With only a few metro areas in Sydney currently covered, the rest of the build has been abandoned, with TPG citing the August 2018 ban on Huawei as the main reason.
Huawei has been TPG’s sole provider of small cell boxes needed for mobile services. The Federal Government’s ban on the Chinese manufacturer’s equipment, however, has thrown a spanner in the works, with TPG claiming it “does not make commercial sense” to carry on pouring money into building the network.
“A key reason for the selection of the vendor and the design of TPG’s network was that there was a simple upgrade path to 5G, using Huawei equipment,” the telco announced in a statement. “In light of the Government’s announcement in late August 2018 that it would prohibit the use of Huawei equipment in 5G networks, that upgrade path has now been blocked.”
Partnership plans postponed
Just days after the Australian government banned the use of Huawei technology due to security concerns, TPG and Vodafone announced plans for a $15 billion merger. The idea behind the partnership was to provide Australia with a mobile network capable of tackling the competition from Telstra and Optus.
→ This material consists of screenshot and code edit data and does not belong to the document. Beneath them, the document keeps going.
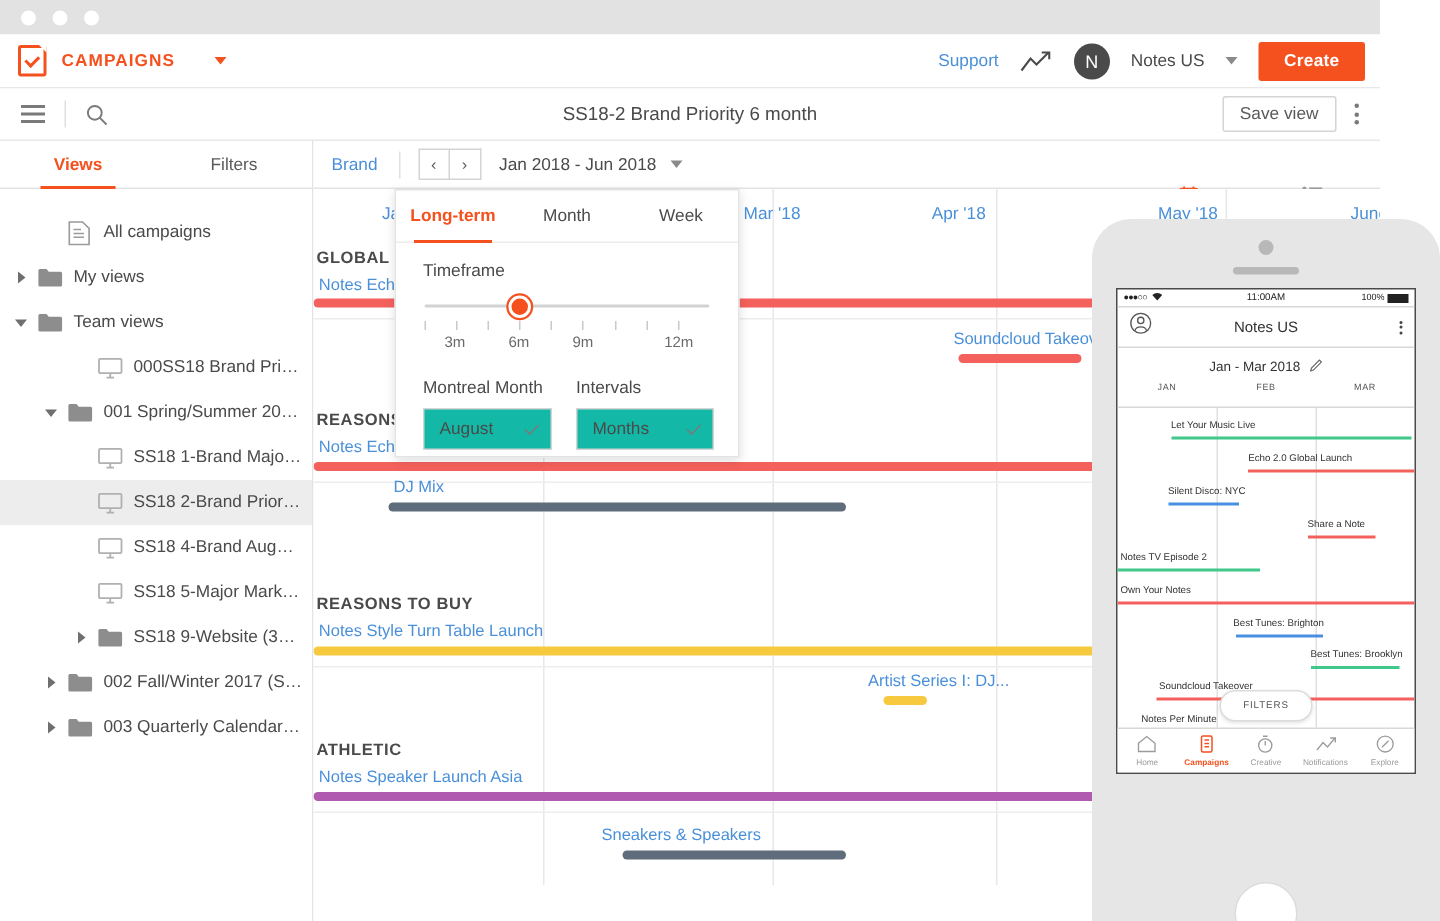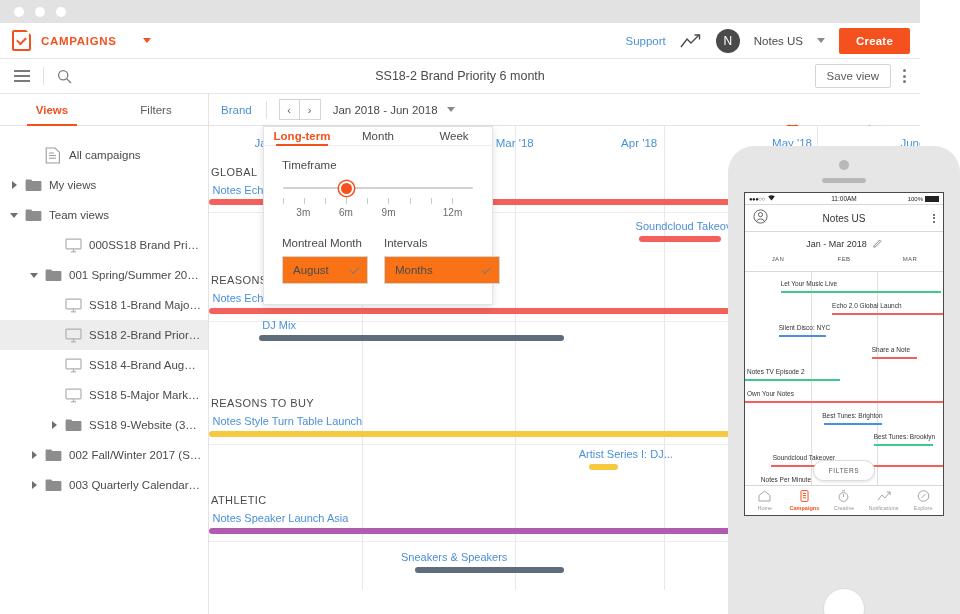--- a/index.html
+++ b/index.html
@@ -180,7 +180,7 @@
     background: #fff; border: 1px solid #e3e3e3;
     box-shadow: 0 2px 7px rgba(0,0,0,.13); z-index: 40;
   }
-  .pop-tabs { display: flex; height: 19px; border-bottom: 1px solid #ececec; }
+  .pop-tabs { display: flex; height: 35px; border-bottom: 1px solid #ececec; }
   .pop-tab {
     flex: 1; display: flex; align-items: center; justify-content: center;
     font-size: 11.5px; color: #4a4a4a; cursor: pointer; position: relative;

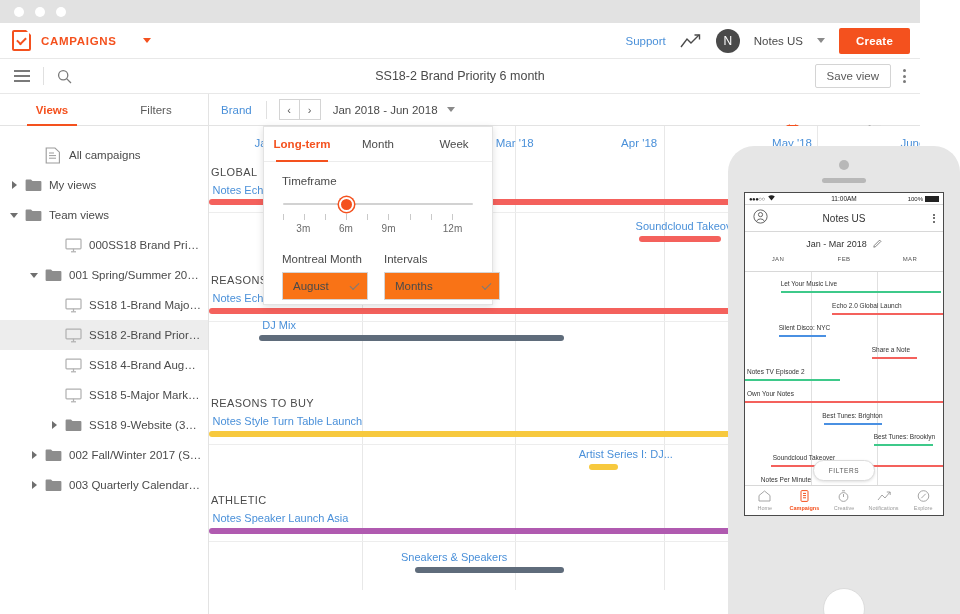--- a/index.html
+++ b/index.html
@@ -166,7 +166,7 @@
   .rowsep { position: absolute; left: 0; right: 0; height: 1px; background: #ededed; }
 
   .group-label {
-    position: absolute; font-size: 11px; font-weight: normal; color: #4a4a4a;
+    position: absolute; font-size: 11px; font-weight: bold; color: #4a4a4a;
     letter-spacing: .4px;
   }
   .ev-label {

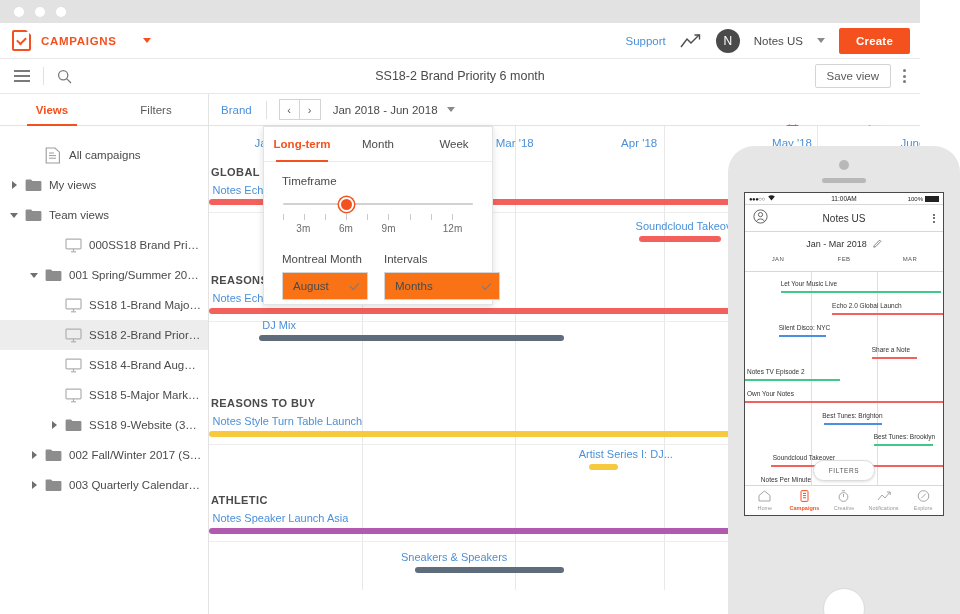--- a/index.html
+++ b/index.html
@@ -213,7 +213,7 @@
   .select-box {
     border: 1px solid #d4d4d4; height: 28px; display: flex; align-items: center;
     padding: 0 8px 0 10px; font-size: 11.5px; color: #4a4a4a; cursor: pointer;
-    background: #f97316;
+    background: #14b8a6;
   }
   .select-box .v { white-space: nowrap; }
   .chev {

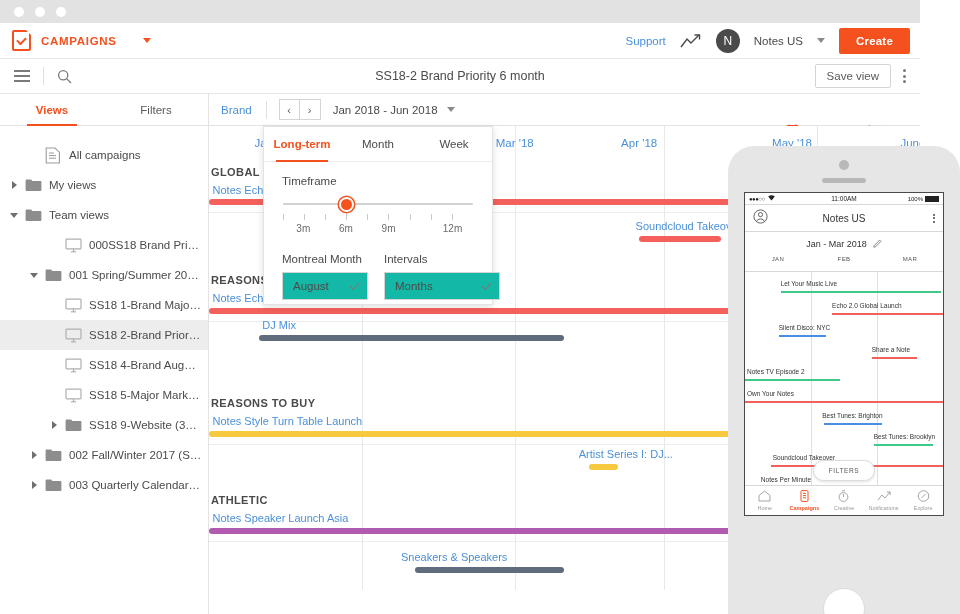--- a/index.html
+++ b/index.html
@@ -221,7 +221,7 @@
     border-bottom: 1.6px solid #7a7a7a; transform: rotate(-45deg) translate(1px,-1px);
   }
   .f-start { width: 86px; }
-  .f-int { width: 116px; }
+  .f-int { width: 92px; }
 
   
   .phone {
The merger just needed the green signal from the Australian Competition and Consumer Commission (ACCC) to go ahead. However, TPG suffered a setback there as well, with the ACCC announcing in January 2019 that it would delay the decision till April as the two telcos had not provided sufficient information on the proposed merger.
The ACCC is also considering how the merger will affect the competition in the telecommunications space, given Vodafone already has a 4G network in place and the telecom wars would restrict the competition between just three networks, not four.
While the decision to can its 4G network rollout could have dire consequences for TPG, executive chairman David Teoh said that it was “extremely disappointing that the clear strategy the company had to become a mobile network operator at the forefront of 5G has been undone by factors outside of TPG’s control.”
He added that, “While TPG remains committed to the planned merger with Vodafone Hutchison Australia, the Company must continue to make independent business decisions in the best interests of TPG shareholders pending the outcome of the merger process.”